Literature DB >> 1444444

Interaction of mitochondrially bound rat brain hexokinase with intramitochondrial compartments of ATP generated by oxidative phosphorylation and creatine kinase.

H BeltrandelRio1, J E Wilson.   

Abstract

Previous work led to the conclusion that, during oxidative phosphorylation, mitochondrially bound hexokinase (ATP:D-hexose 6-phosphotransferase, EC 2.7.1.1) from rat brain was dependent on intramitochondrially compartmented ATP as substrate. The present study demonstrated that, when oxidative phosphorylation was functioning concurrently, mitochondrial creatine kinase could also generate intramitochondrial ATP serving as substrate for hexokinase. In the absence of concurrent oxidative phosphorylation, the kinetics of glucose phosphorylation with ATP generated by creatine kinase were not consistent with the supply of ATP from a saturable intramitochondrial compartment as formed during oxidative phosphorylation. Evidence for intramitochondrially compartmented ATP, generated by creatine kinase, was obtained; this was distinct from compartmented ATP generated by oxidative phosphorylation in terms of kinetics of generation of the compartment and its capacity, sensitivity to release by carboxyatractyloside, and sensitivity to disruption by digitonin.
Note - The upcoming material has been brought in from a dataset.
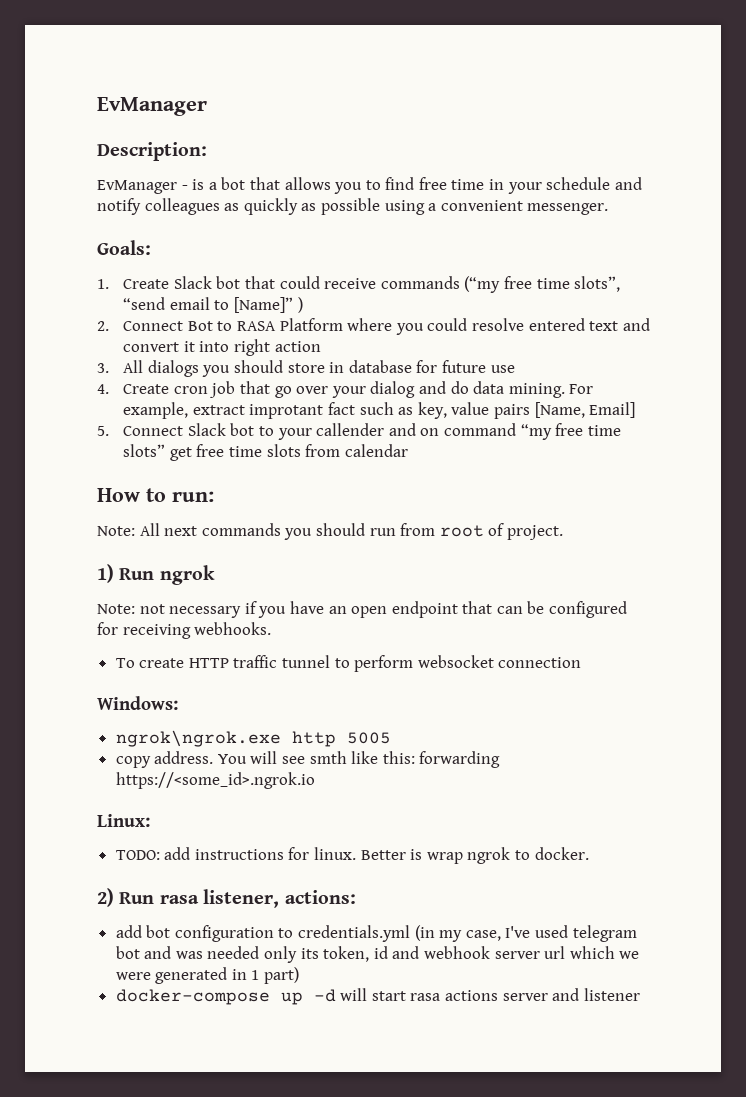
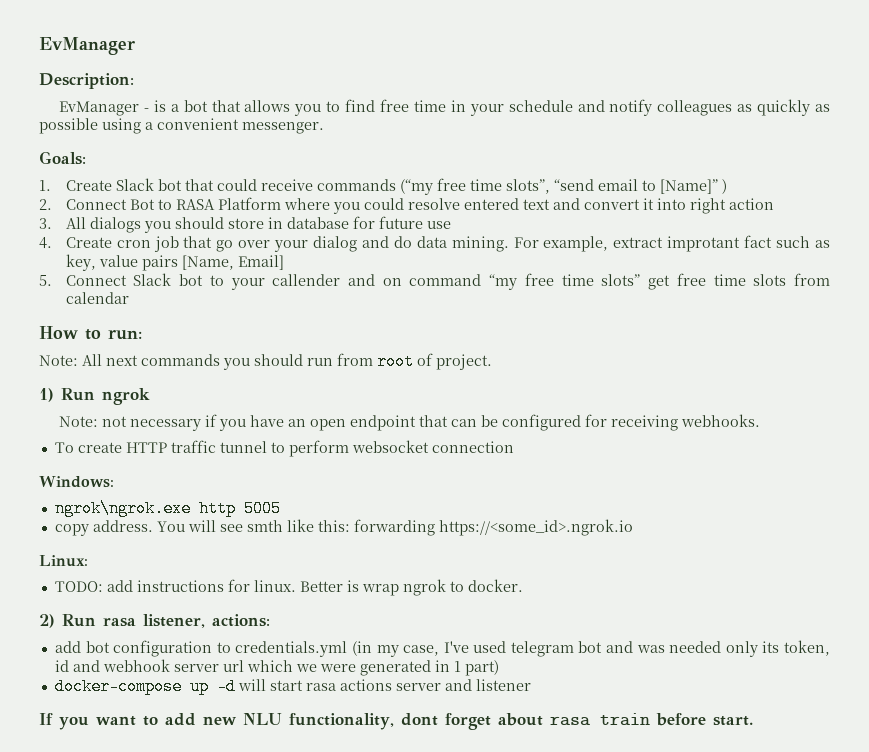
(640, 994) none -> [39,713,753,730] // If you want to add new NLU functionality, dont forget about rasa train before start.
That oxidative phosphorylation did induce a dependence on intramitochondrial ATP as a substrate was further indicated by the observation that, although the initial rate of glucose phosphorylation by mitochondrial hexokinase depended on the extramitochondrial concentration of ATP present at the time oxidative phosphorylation was initiated, a final steady state rate of glucose phosphorylation was attained that was independent of extramitochondrial ATP levels. These and previous results emphasize the probable importance of nucleotide compartmentation in regulation of cerebral glycolytic and oxidative metabolism.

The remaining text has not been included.